### Introduction

This is my second post in a series describing the weaknesses of the NHST paradigm. In the first post, I argued that NHST is a dangerous tool for a community of researchers because p-values cannot be interpreted properly without perfect knowledge of the research practices of other scientists — knowledge that we cannot hope to attain.

In this post, I will switch gears and focus on a weakness of NHST that afflicts individual researchers as severely as it afflicts communities of researchers. This post focuses on the concern that NHST is not robust to “absolutely rare” events, by which I mean events that have low probability under all possible hypotheses. NHST erroneously treats such “absolutely rare” events as evidence against the null hypothesis. In practice, this means that many researchers will treat such “absolutely rare” events as evidence in support of the alternative hypothesis, even when the null hypothesis assigns higher probability to the observed data than the alternative hypothesis and should therefore be considered the superior model.
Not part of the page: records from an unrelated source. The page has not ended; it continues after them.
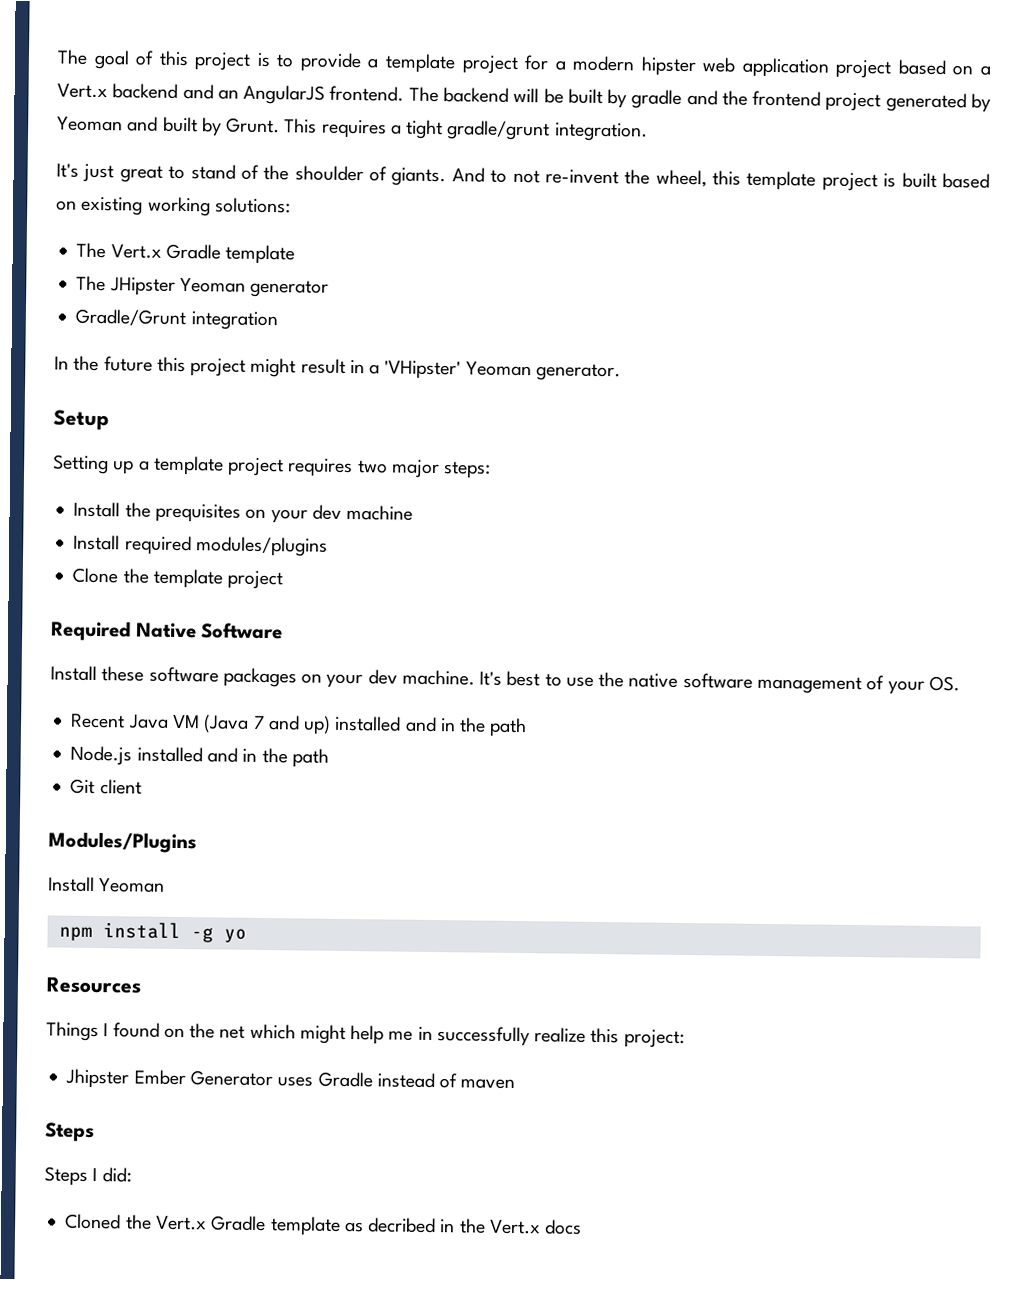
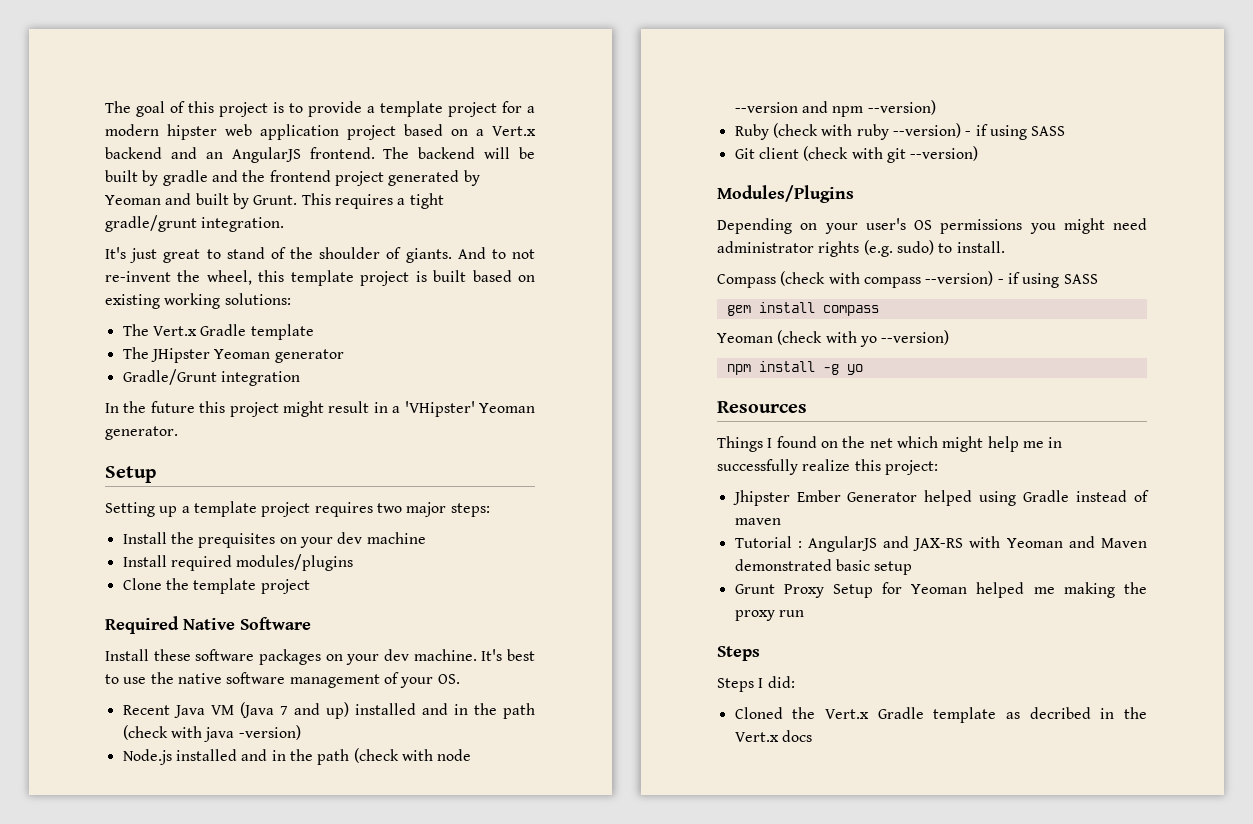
(528, 727) none -> [122,725,301,742] (check with java -version)
[70,778,142,795] [48,831,197,854] [48,876,166,893] // Git client // Modules/Plugins // Install Yeoman -> [353,748,472,763] [734,100,936,117] [734,123,1066,140] [734,146,979,163] [717,185,854,203] [717,218,1147,234] [717,240,1005,257] [717,271,1098,288] [726,302,879,316] [717,330,950,347] (check with node --version and npm --version) // Ruby (check with ruby --version) - if using SASS // Git client (check with git --version) // Modules/Plugins // Depending on your user's OS permissions you might need administrator rights (e.g. sudo) to install. // Compass (check with compass --version) - if using SASS // gem install compass // Yeoman (check with yo --version)
[277,1076,314,1087] uses -> [924,490,1017,506] helped using
(516, 1084) none -> [734,536,1147,552] [734,559,913,575] [734,582,1147,598] [734,610,804,621] // Tutorial : AngularJS and JAX-RS with Yeoman and Maven demonstrated basic setup // Grunt Proxy Setup for Yeoman helped me making the proxy run

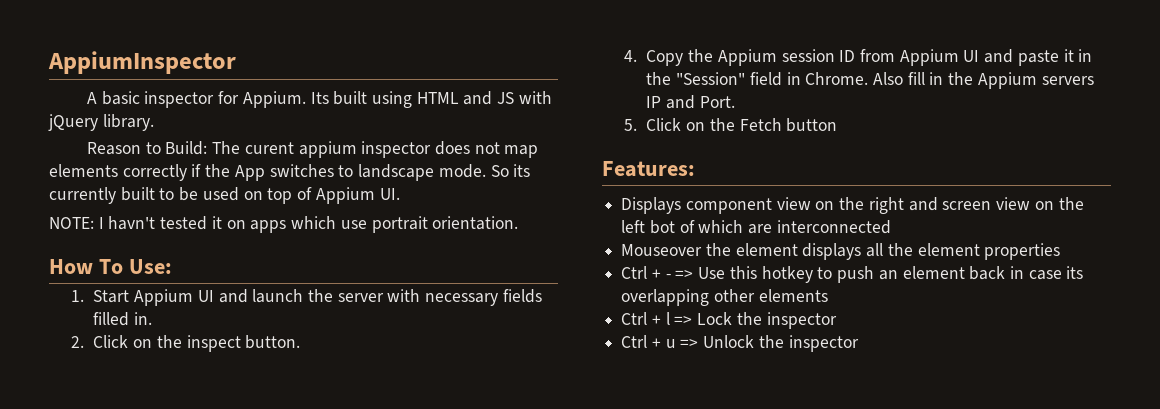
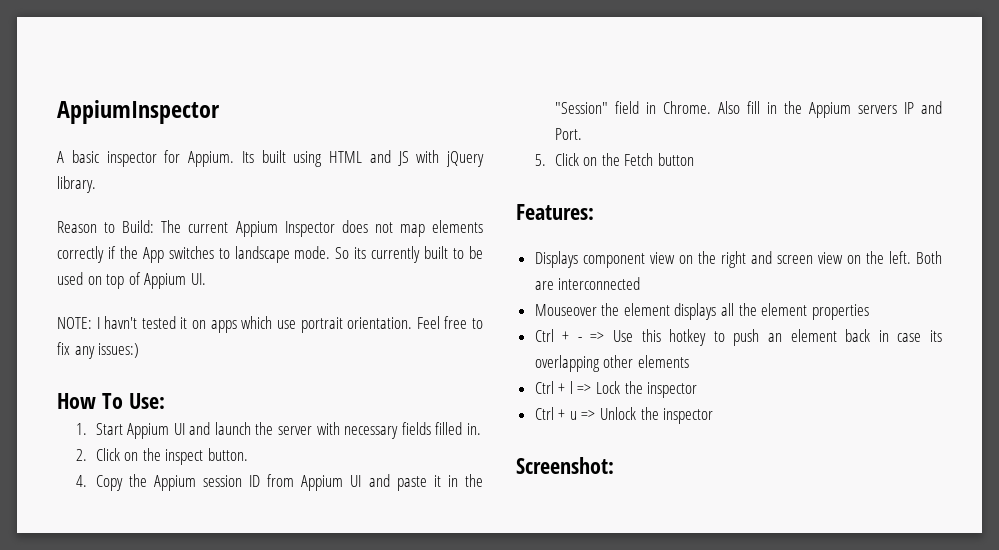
[244,141,432,158] curent appium inspector -> [188,221,335,237] current Appium Inspector
(519, 223) none -> [416,316,484,329] [57,342,140,359] Feel free to fix any issues:)
[621,220,744,234] left bot of which -> [888,251,942,264] left. Both
(859, 343) none -> [516,457,614,474] // Screenshot:

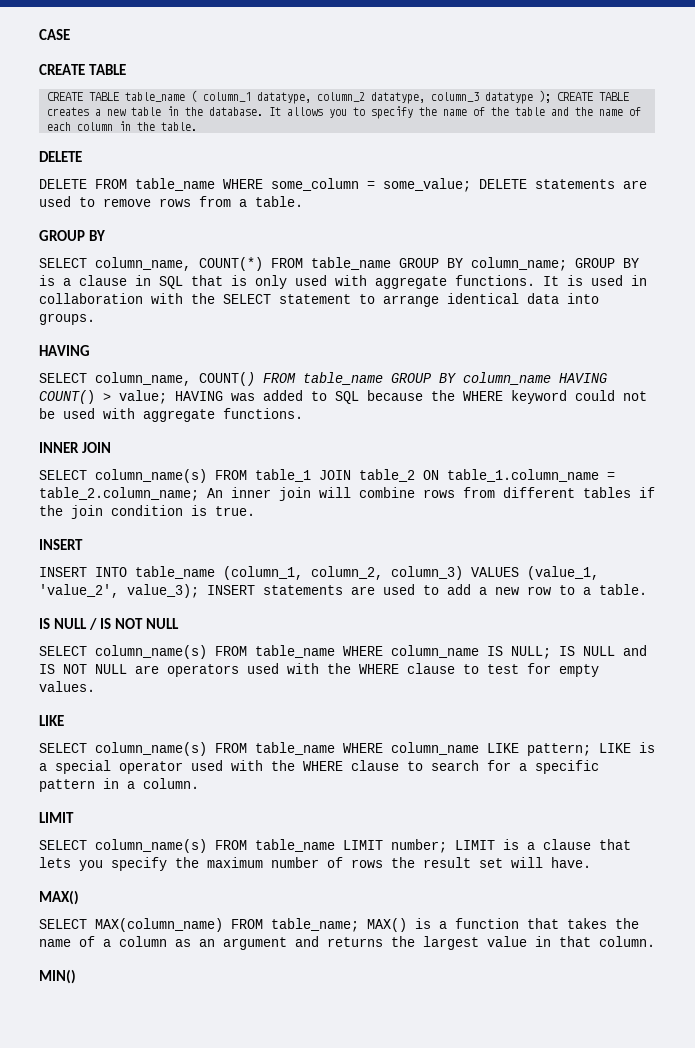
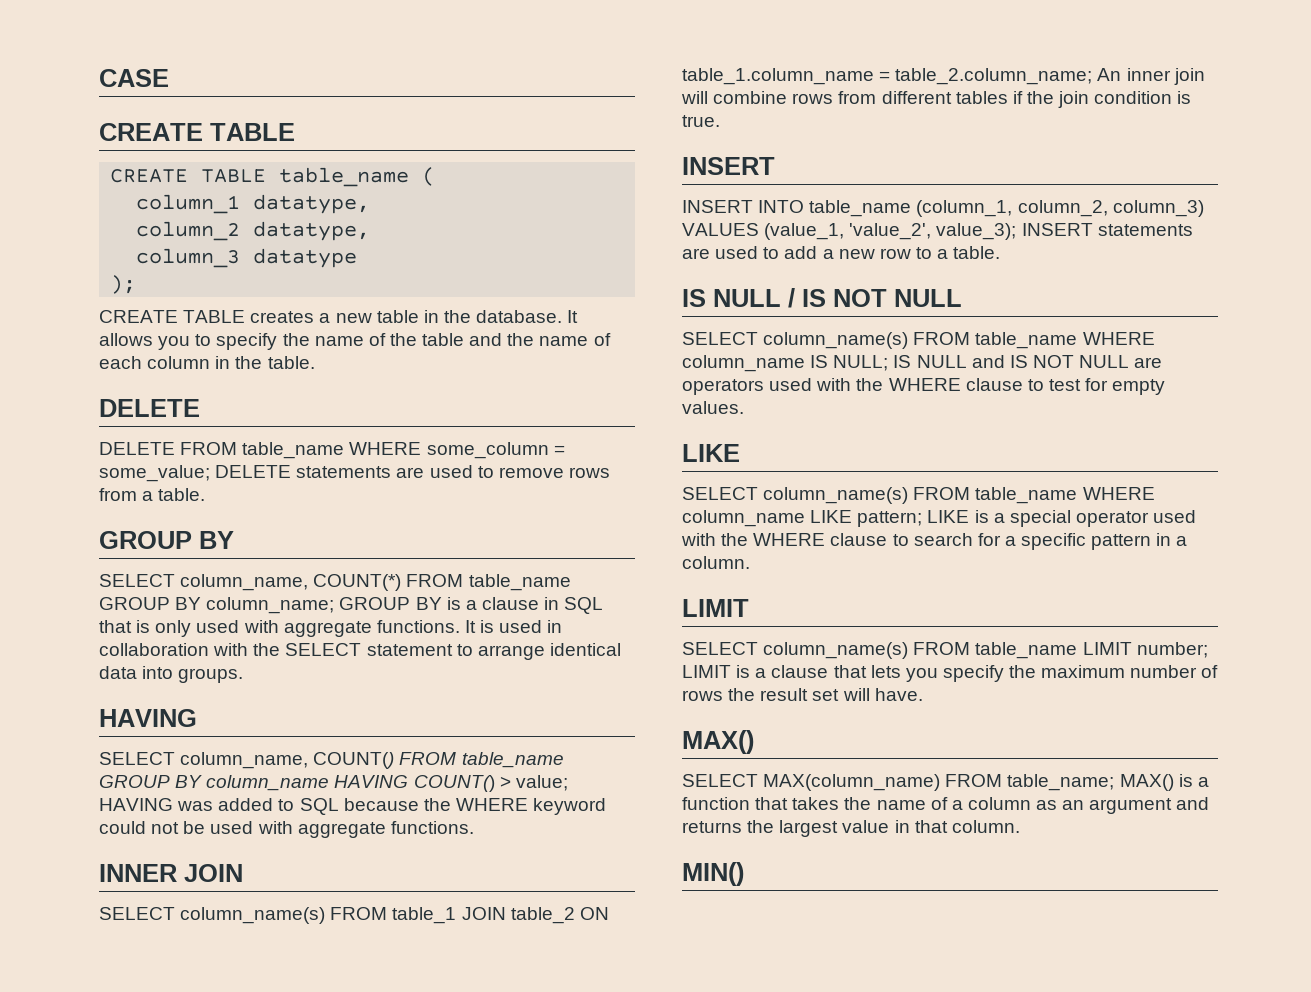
(198, 96) none -> (436, 176) //
(312, 98) none -> (371, 204) //
(426, 98) none -> (371, 231) //
(534, 98) none -> (358, 258) //
(552, 96) none -> (137, 284) //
To explain this concern using a detailed example, I will borrow an idea from Jacob Cohen. Before I do that, I need to outline a version of NHST that I believe is an accurate description of the way many practicing scientists actually use NHST.

In this formulation, the scientist observes an event; then posits a model, called the null hypothesis, that accounts for this and similar events using only chance mechanisms; and then estimates the probability of observing this sort of event under the null hypothesis. If the event and its kind are assigned low probability, the null hypothesis is rejected. For many scientists, this rejection is taken as evidence in favor of their preferred hypothesis, which we call the alternative hypothesis.

### Cohen’s Example: Americans and Members of Congress

In our example, we will imagine meeting a new person named John Smith. We entertain two hypotheses about him: one, the null hypothesis, asserts that John Smith is an American. The other, the alternative hypothesis, asserts that John Smith is not an American. Because these hypotheses are mutually exclusive, it seems acceptable to say that any evidence against the null hypothesis should constitute evidence in support of the alternative hypothesis. We will demonstrate that p-values cannot constitute such evidence.

We do this by creating a simple null model: under the null hypothesis, the probability that John Smith is a Member of Congress is roughly `535 / 311,000,000`

which is close to two in a million. In short, John Smith being a Member of Congress is a very improbable event under the null hypothesis.

Under the alternative hypothesis, the probability that John Smith is a Member of Congress is `0`

, because non-Americans cannot serve in Congress. This is an uncommon virtue in probabilistic models, because the existence of an event with zero probability means that the alternative hypothesis is actually falsifiable.

Now suppose that we do not know John Smith’s citizenship, but we do find out that he is a Member of Congress. Using NHST, we will perversely reject the null hypothesis that John is an American because Americans are very rarely Members of Congress. If we continue on from this rejection of the null to an acceptance of the alternative hypothesis, we will conclude that John Smith is not an American.

This is troubling, because a simple calculation using Bayes’ Theorem will demonstrate that the probability that John Smith is an American given that he is a Member of Congress is `1`

: we are absolutely certain that John Smith is an American. Yet NHST would have us reject this absolutely certain conclusion. For those who harbor an inveterate suspicion of Bayes’ Theorem, we can note that the likelihood ratio in this example is infinite in support of the null hypothesis and that a significance test of this ratio leads us to fail to reject the null hypothesis.^{1}

### How Can NHST Make Such An Obvious Mistake?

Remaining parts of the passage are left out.